San Valentín: cuando la leyenda no encaja y el consumo manda
Rubén Rodríguez desgrana la historia de un santo tan popular como dudoso
Madrid
Si ha habido El Faro Santo, hay que hablar de santos. Muchos son internacionalmente conocidos, con grandes edificios y extensas plazas con sus nombres, pero hay uno en particular que, siendo también todo un icono, esconde algo que huele a chamusquina: San Valentín. El que, para muchos, es la representación del amor, tiene algunos agujeros narrativos. Rubén Rodríguez ha traído a El Rompeolas su historia.
La figura que se esconde detrás de estas celebraciones es, supuestamente, la de un mártir del siglo III cuya existencia ni siquiera está del todo confirmada. La tradición sitúa a este personaje como un sacerdote romano en tiempos del emperador Claudio II, conocido como el Gótico, quien había prohibido a los soldados contraer matrimonio para evitar que los lazos afectivos mermaran su rendimiento en combate. Según la leyenda, el joven sacerdote desafió esta orden y comenzó a casar en secreto a los militares, lo que llevó a su rápida detención.
La historia de San Valentín, el Santo que nunca existió
Durante su encarcelamiento, el guardia que lo custodiaba lo desafió a devolver la vista a su hija Julia, ciega de nacimiento. El sacerdote no solo habría obrado el milagro, sino que además se enamoró de la joven, un giro que añade aún más dramatismo al relato. Sin embargo, ni siquiera este prodigio logró salvarlo: finalmente fue condenado a muerte y decapitado. Su cabeza rodó por el suelo un 14 de febrero.
El lado más oscuro, tal como narra Rodríguez, está en la fiesta que existía ese día antes de que el cristianismo colocara a San Valentín. Se trata de la antigua festividad romana de las Lupercales. Durante esta ceremonia se sacrificaban animales y con sus pieles se elaboraban látigos con los que se azotaba a las mujeres, en la creencia de que estos favorecían su fertilidad.
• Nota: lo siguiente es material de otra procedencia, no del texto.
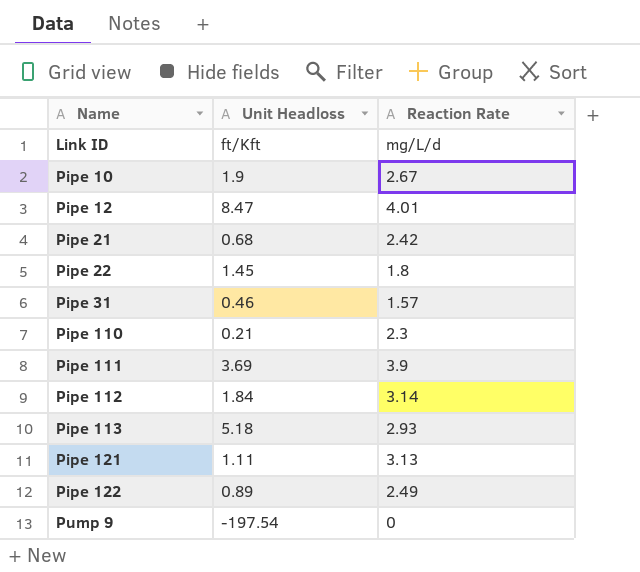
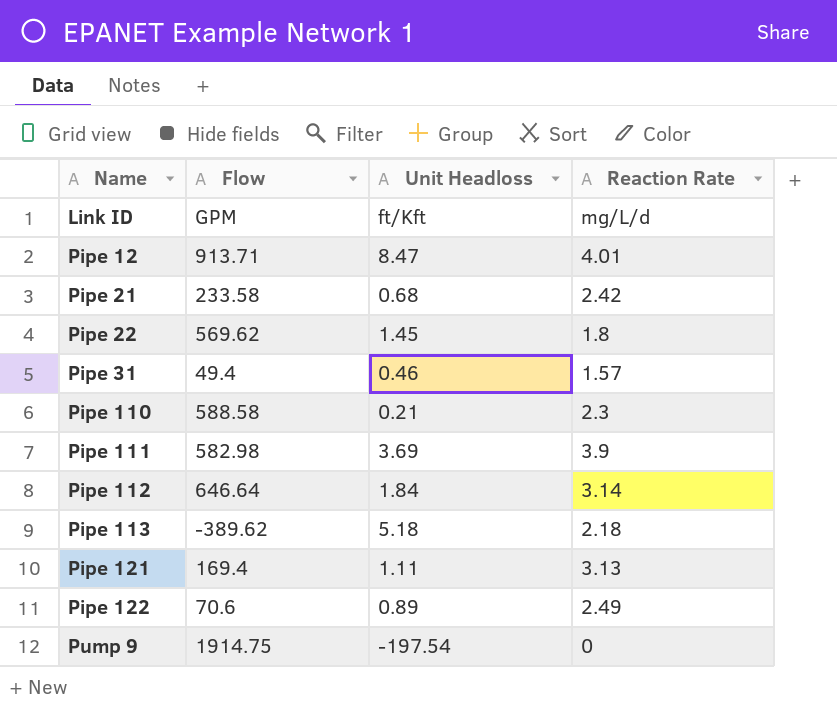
column Flow | position: none -> 2
row Pipe 10: 1.9 | 2.67 -> none
Pipe 113 | Reaction Rate: 2.93 -> 2.18

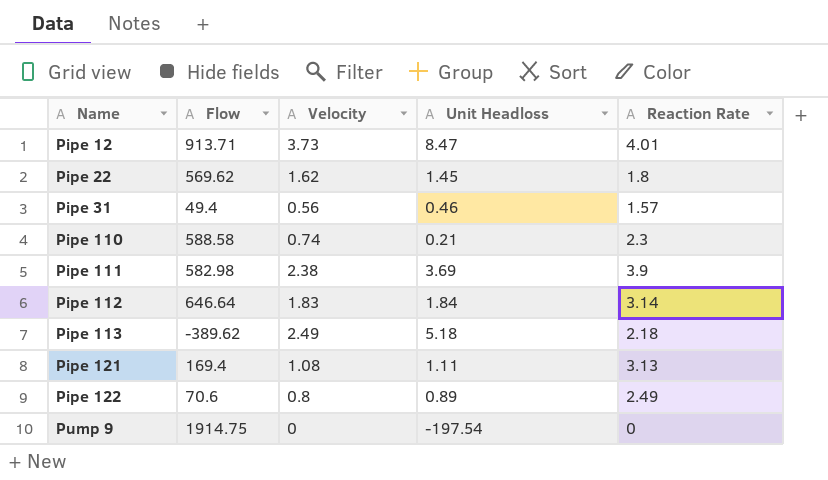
column Velocity | position: none -> 3
row Link ID: GPM | ft/Kft | mg/L/d -> none
row Pipe 21: 233.58 | 0.68 | 2.42 -> none

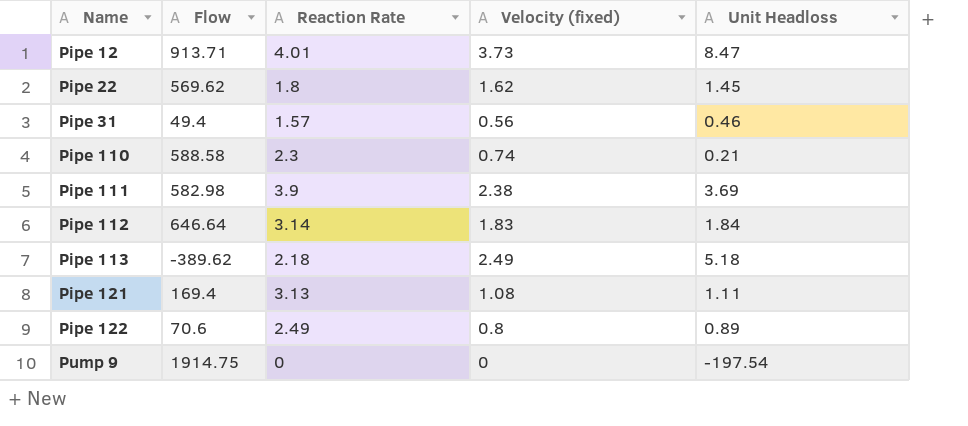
column Reaction Rate | position: 5 -> 3
column name: Velocity -> Velocity (fixed)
Además de estos azotes simbólicos, la Lupercalia incluía diversos rituales de carácter sexual destinados, supuestamente, a potenciar la capacidad reproductiva. Muy parecido a San Valentín no parece.
De hecho, la propia Iglesia ha tenido problemas para mantener a San Valentín, pues son hasta once los santos con ese nombre y tres con historias relacionadas con el amor.
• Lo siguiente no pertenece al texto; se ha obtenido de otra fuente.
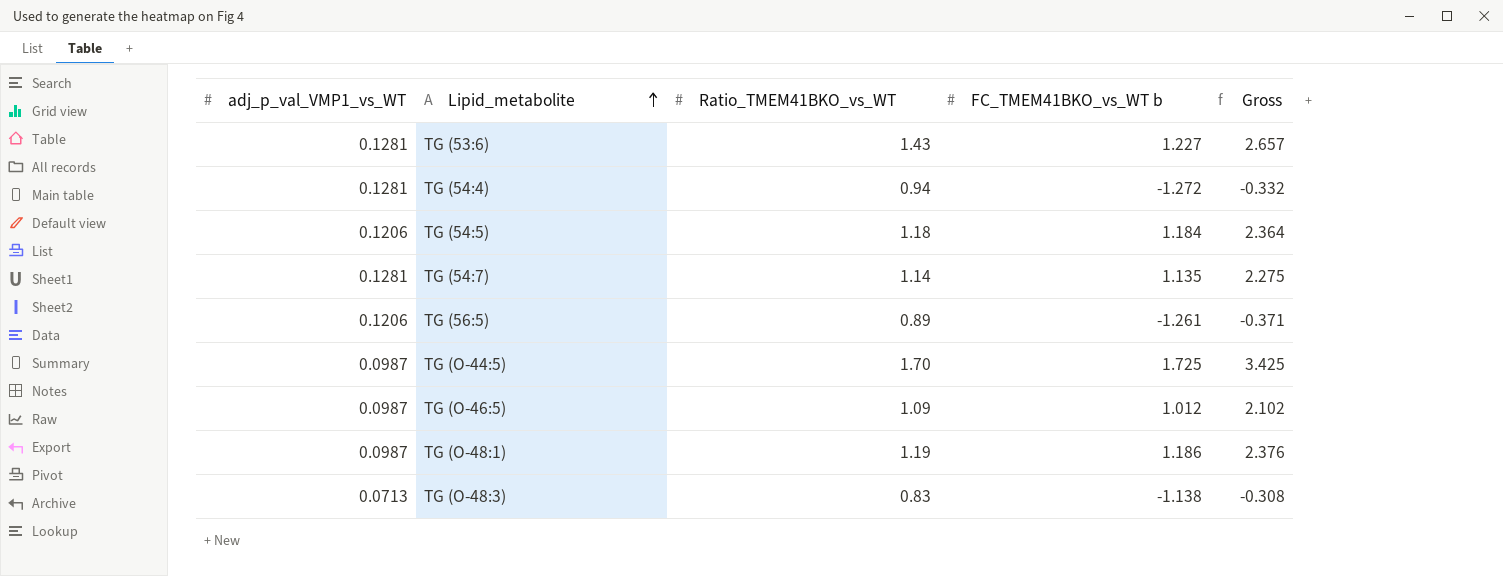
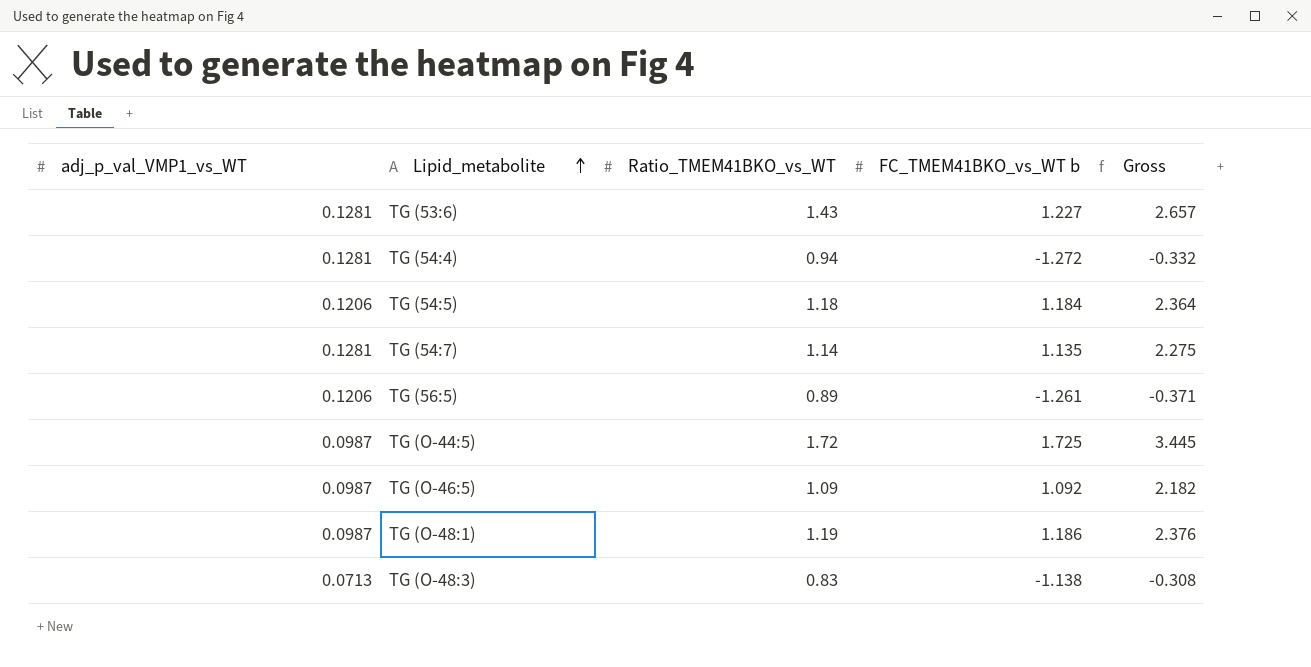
TG (O-44:5) | Ratio_TMEM41BKO_vs_WT: 1.70 -> 1.72
TG (O-44:5) | Gross: 3.425 -> 3.445
TG (O-46:5) | FC_TMEM41BKO_vs_WT b: 1.012 -> 1.092
TG (O-46:5) | Gross: 2.102 -> 2.182

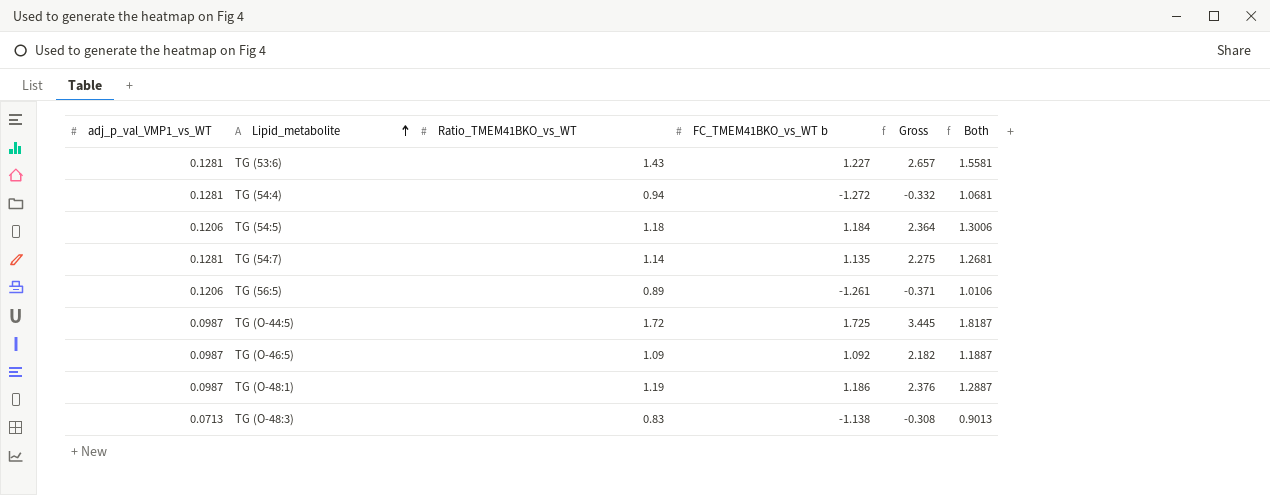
column Both | formula: none -> [adj_p_val_VMP1_vs_WT] + [Ratio_TMEM41BKO_vs_WT]

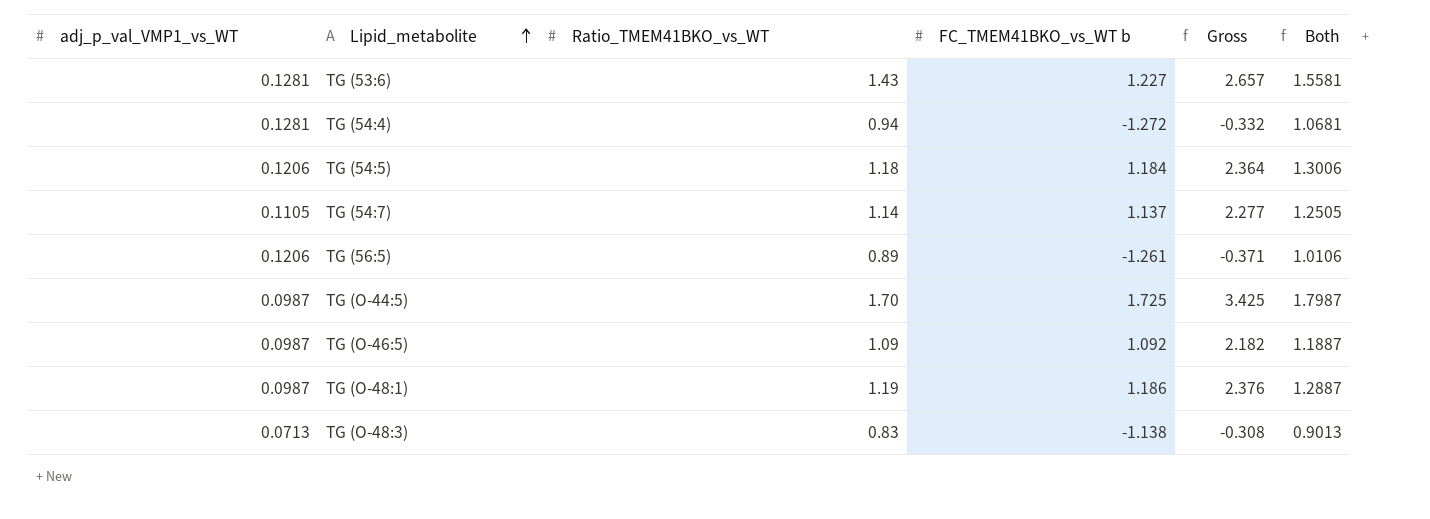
TG (54:7) | adj_p_val_VMP1_vs_WT: 0.1281 -> 0.1105
TG (54:7) | FC_TMEM41BKO_vs_WT b: 1.135 -> 1.137
TG (54:7) | Gross: 2.275 -> 2.277
TG (54:7) | Both: 1.2681 -> 1.2505
TG (O-44:5) | Ratio_TMEM41BKO_vs_WT: 1.72 -> 1.70
TG (O-44:5) | Gross: 3.445 -> 3.425
TG (O-44:5) | Both: 1.8187 -> 1.7987

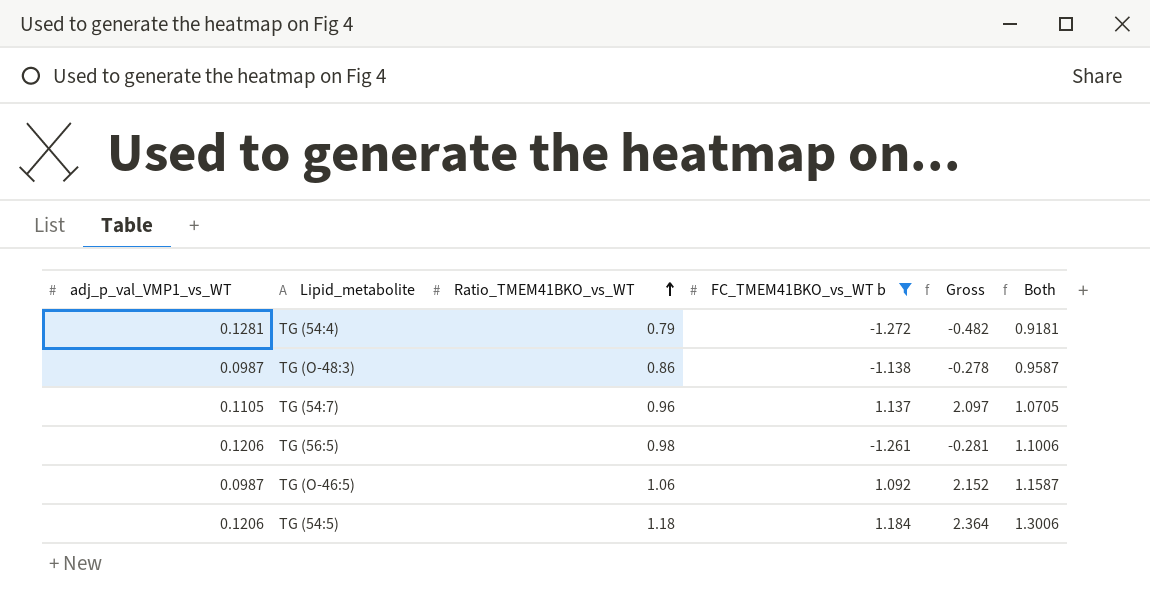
filter: none -> FC_TMEM41BKO_vs_WT b <= 1.184
row order: Lipid_metabolite ascending -> Ratio_TMEM41BKO_vs_WT ascending
TG (54:4) | Ratio_TMEM41BKO_vs_WT: 0.94 -> 0.79
TG (54:4) | Gross: -0.332 -> -0.482
TG (54:4) | Both: 1.0681 -> 0.9181
TG (O-48:3) | adj_p_val_VMP1_vs_WT: 0.0713 -> 0.0987
TG (O-48:3) | Ratio_TMEM41BKO_vs_WT: 0.83 -> 0.86
TG (O-48:3) | Gross: -0.308 -> -0.278
TG (O-48:3) | Both: 0.9013 -> 0.9587
TG (54:7) | Ratio_TMEM41BKO_vs_WT: 1.14 -> 0.96
TG (54:7) | Gross: 2.277 -> 2.097
TG (54:7) | Both: 1.2505 -> 1.0705
TG (56:5) | Ratio_TMEM41BKO_vs_WT: 0.89 -> 0.98
TG (56:5) | Gross: -0.371 -> -0.281
TG (56:5) | Both: 1.0106 -> 1.1006
TG (O-46:5) | Ratio_TMEM41BKO_vs_WT: 1.09 -> 1.06
TG (O-46:5) | Gross: 2.182 -> 2.152
TG (O-46:5) | Both: 1.1887 -> 1.1587

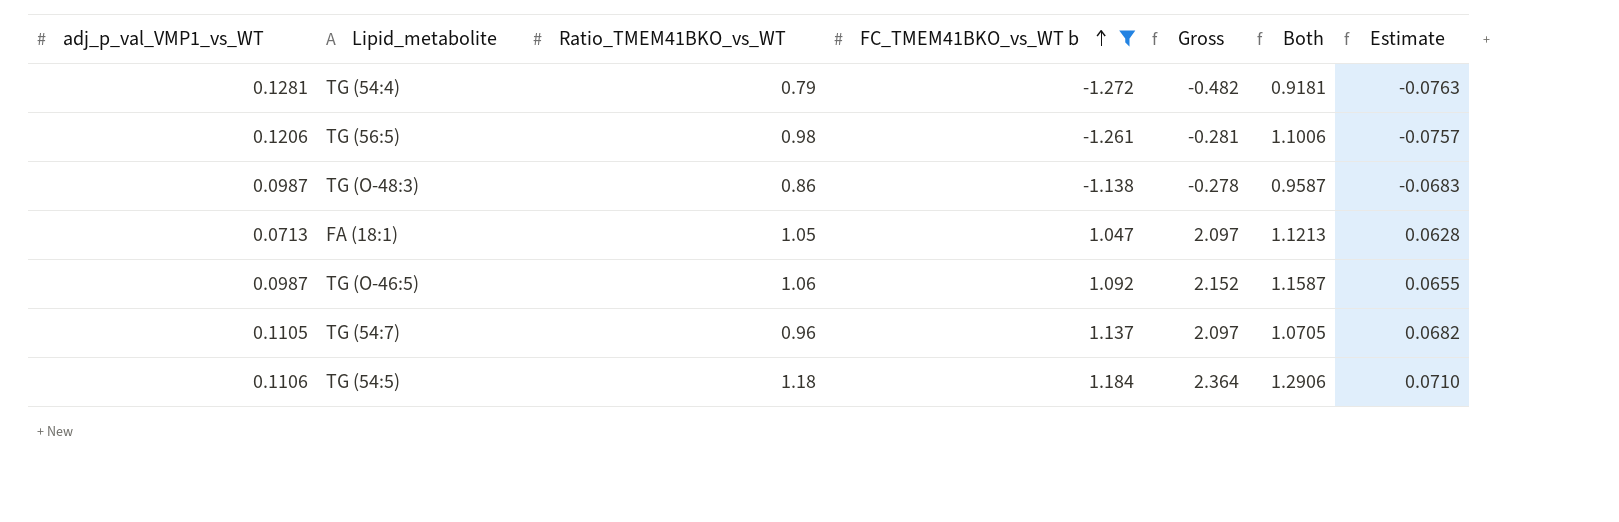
row order: Ratio_TMEM41BKO_vs_WT ascending -> FC_TMEM41BKO_vs_WT b ascending
column Estimate | formula: none -> [FC_TMEM41BKO_vs_WT b] * 0.06
row FA (18:1): none -> 0.0713 | 1.05 | 1.047 | 2.097 | 1.1213 | 0.0628
TG (54:5) | adj_p_val_VMP1_vs_WT: 0.1206 -> 0.1106
TG (54:5) | Both: 1.3006 -> 1.2906

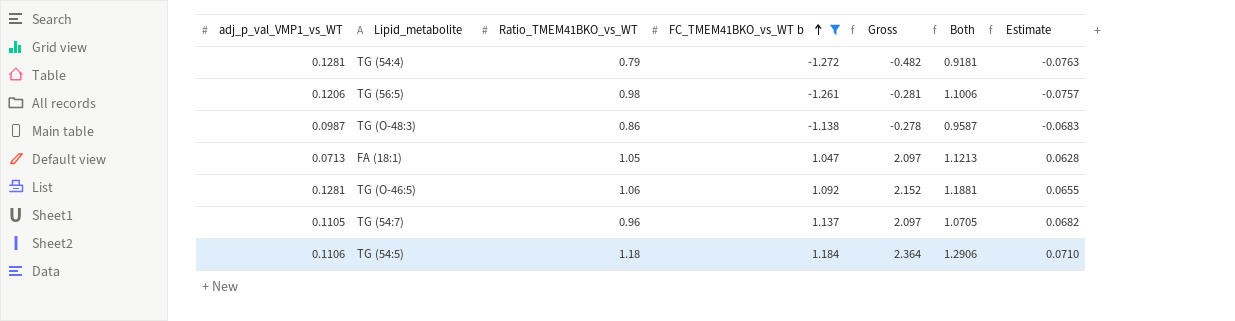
TG (O-46:5) | adj_p_val_VMP1_vs_WT: 0.0987 -> 0.1281
TG (O-46:5) | Both: 1.1587 -> 1.1881

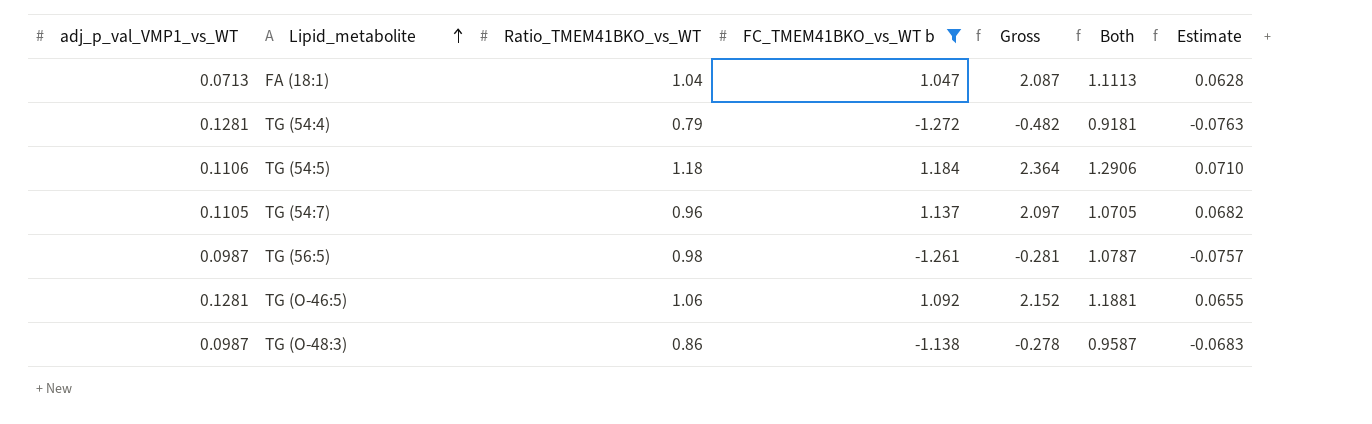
row order: FC_TMEM41BKO_vs_WT b ascending -> Lipid_metabolite ascending
FA (18:1) | Ratio_TMEM41BKO_vs_WT: 1.05 -> 1.04
FA (18:1) | Gross: 2.097 -> 2.087
FA (18:1) | Both: 1.1213 -> 1.1113
TG (56:5) | adj_p_val_VMP1_vs_WT: 0.1206 -> 0.0987
TG (56:5) | Both: 1.1006 -> 1.0787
La celebración de San Valentín arrastraba tal confusión histórica que, en los años sesenta, la propia Iglesia decidió retirarla del martirologio del santoral. Cada cierto tiempo, la institución revisa su calendario y elimina figuras dudosas o incluso repetidas. Sin embargo, la fecha ya estaba firmemente asentada en la cultura del consumo.
El impulso definitivo llegó desde Estados Unidos, cuna de los grandes almacenes y de las campañas de rebajas, donde la festividad se convirtió en un reclamo comercial. En España, fue Pepín Fernández, fundador de Galerías Preciados, quien importó esta estrategia a finales de los años cuarenta, consolidando así el San Valentín que hoy conocemos.